MY MOTO "If the dog does'nt go I don't go"


----------



## oatsboy (Mar 29, 2005)

take or make a decoy/bag sized large enough to hold your dog while sitting.take a cut piece of oval shaped thin ply-wood just large enough to sit your dog on maybe a little larger (remember ya got to lug this thing around}next drill a hole centerd towards one of the oval ends. tie leash/tether just long enough to clasp on your dog while sittng to the board through the hole,this will allow you to adjust the length which is crittical.the objective is to find the right length so the weight of your dog will hold him in place without allowing him to step off the board and still making it comfortable for him.place board in bag ,with bag still open and board expossed add dog,pull up bag to dogs collar and cinch closed.
if done right your dog should be able to sit and lay hidden were ever you want him.
just change bag to match desired camo as conditions call for.
bag can also double as decoy bag or gear hualer.
this set-up is also perfect when backedpacked in on fall turkey hunts providing fido aplace to hide while your calling back the flock he just located and broke up.


----------



## dblkluk (Oct 3, 2002)

Oatsboy, you take your dog Turkey hunting???? Sounds like trouble to me.


----------



## KEN W (Feb 22, 2002)

I agree with Matt....leave it in the truck.


----------



## strand (Sep 29, 2004)

Jonesy man, one day you will see the light at the end of a tunnel when it comes to huntin dogs. :lol:

You have the dog to hunt right? Then why not get him out there, would you like to be sitting in the truck when all them geese and ducks are workin in to the decoys, I wouldn't!

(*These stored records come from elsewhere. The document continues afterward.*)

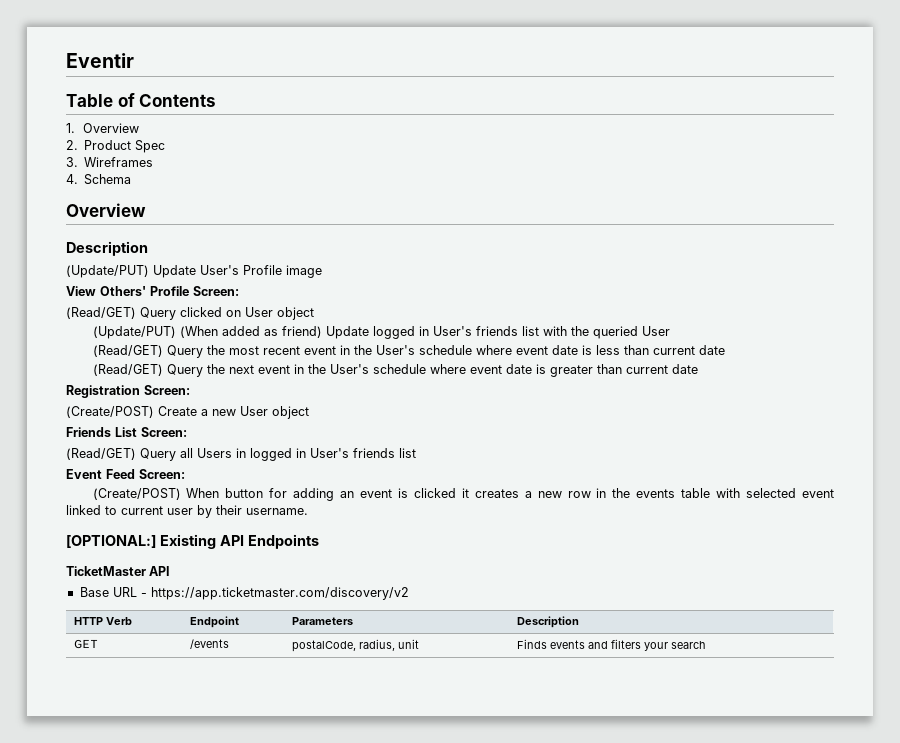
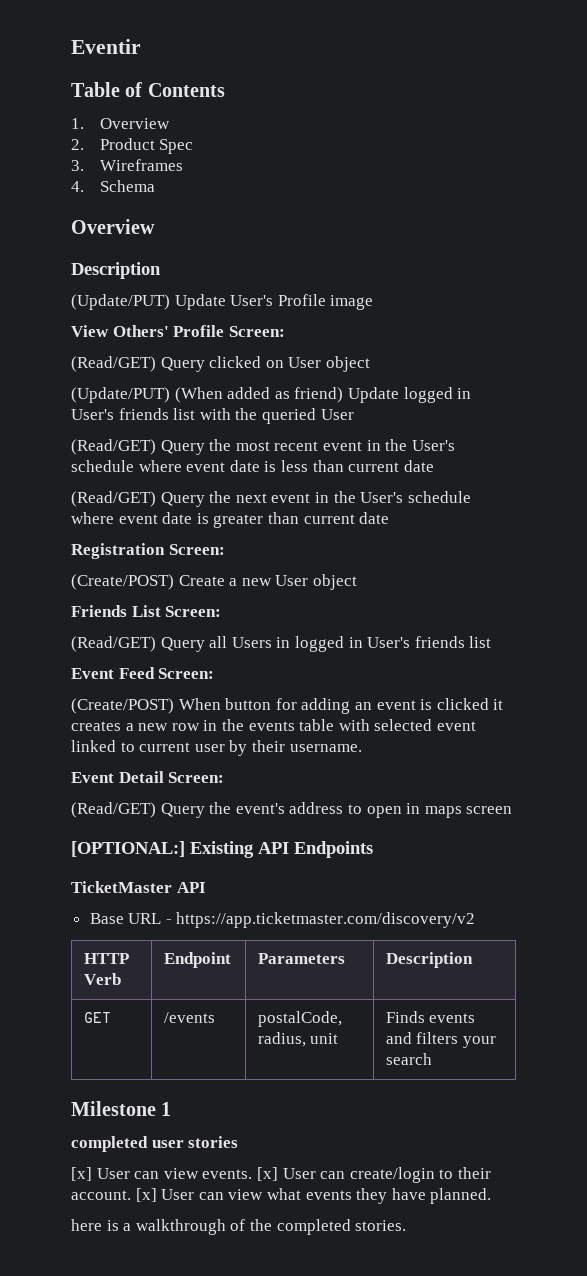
(308, 511) none -> [71,771,225,783] [71,802,513,818] // Event Detail Screen: // (Read/GET) Query the event's address to open in maps screen
(707, 645) none -> [71,1101,172,1116] [71,1136,239,1152] [71,1167,491,1183] [71,1188,492,1204] [71,1219,407,1235] // Milestone 1 // completed user stories // [x] User can view events. [x] User can create/login to their account. [x] User can view what events they have planned. // here is a walkthrough of the completed stories.

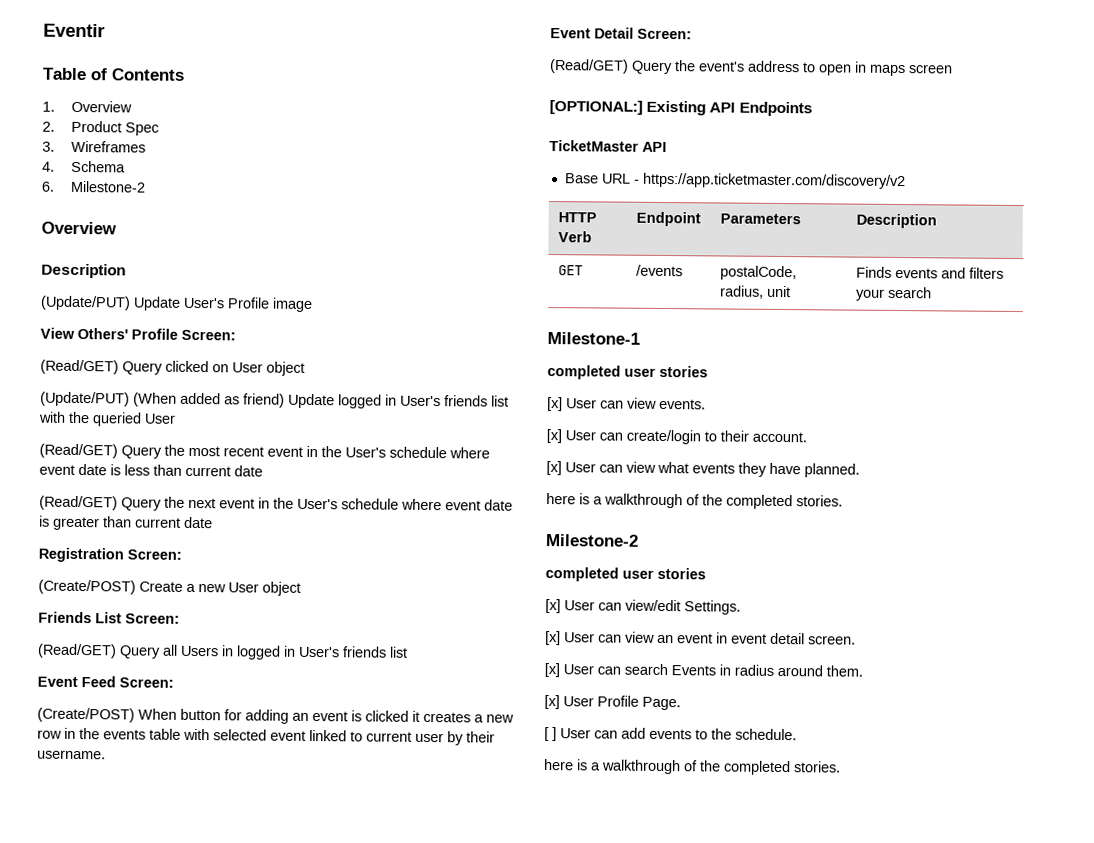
(155, 186) none -> [41,180,146,193] // 6. Milestone-2
[71,1101,172,1116] Milestone 1 -> [547,332,640,345] Milestone-1
(253, 1174) none -> (706, 404) //
(131, 1195) none -> (807, 437) //
(407, 1225) none -> [545,533,639,547] [545,566,706,582] [545,598,741,615] [545,630,856,646] [544,662,863,678] [544,694,681,711] [544,726,797,742] [544,758,841,776] // Milestone-2 // completed user stories // [x] User can view/edit Settings. // [x] User can view an event in event detail screen. // [x] User can search Events in radius around them. // [x] User Profile Page. // [ ] User can add events to the schedule. // here is a walkthrough of the completed stories.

I just have mine lay down next to me in between a couple of decoys and cover him up with a burlap sack and some stubble of the field you are in.

If it is a pup it will be easy to train him to do this. Just get a blanket or piece of burlap or something and have him start laying down underneath it. As you progress with obedience the dog will be solid in no time. Of course you will have to throw in some distractions and gun shots to get him steady, but that's the fun of dog training. The first couple times I would bring a short (2 ft) tie-out chain therefore, you can release him when you want and you won't have to worry about him breaking when world war 3 breaks out.


----------



## brobones (Mar 10, 2004)

I always have had a dog by my side in the field I have owned goldens for over 20 years. Spend the time with them train them your dog is only as good as you want to make it. Some are easier to train than others but if you put the time in you will have the best asset to your hunts. I pretty much only field shoot and my dogs have always came with me in the field goldens blend in well to stubble. Even the red coloured goldens. the part that I enjoy the most is being able to shoot and not chase wounded game all over the country side or worse yet is not picking up all of your downed birds because you can't find them! A well trained hunting dog in the field is the way to go. You can by camo vests for your dog or white ones if you are hunting in a spread of white geese. My dog has picked up lots of birds that have sailed as far as a half mile, he looks for the cripples when the flock leaves the spread. If you don't believe it I really don't care. 
:beer: :beer: :lol:


----------



## oatsboy (Mar 29, 2005)

dblkluk;
fall turkey coincides with grouse season here, makes for a great mixed
bag hunt.
my dog tags along on the majority of my fish outings too, go figure.


----------



## nodakoutdoors.com (Feb 27, 2002)

Matt Jones said:


> All kidding aside I've only seen one dog ever in a field hunt that was an actual asset to the hunt....and that was dblkluk's dog. Unless you're ready to put in some serious work, as well as get a dog blind, you're probably better off not bringing the dog.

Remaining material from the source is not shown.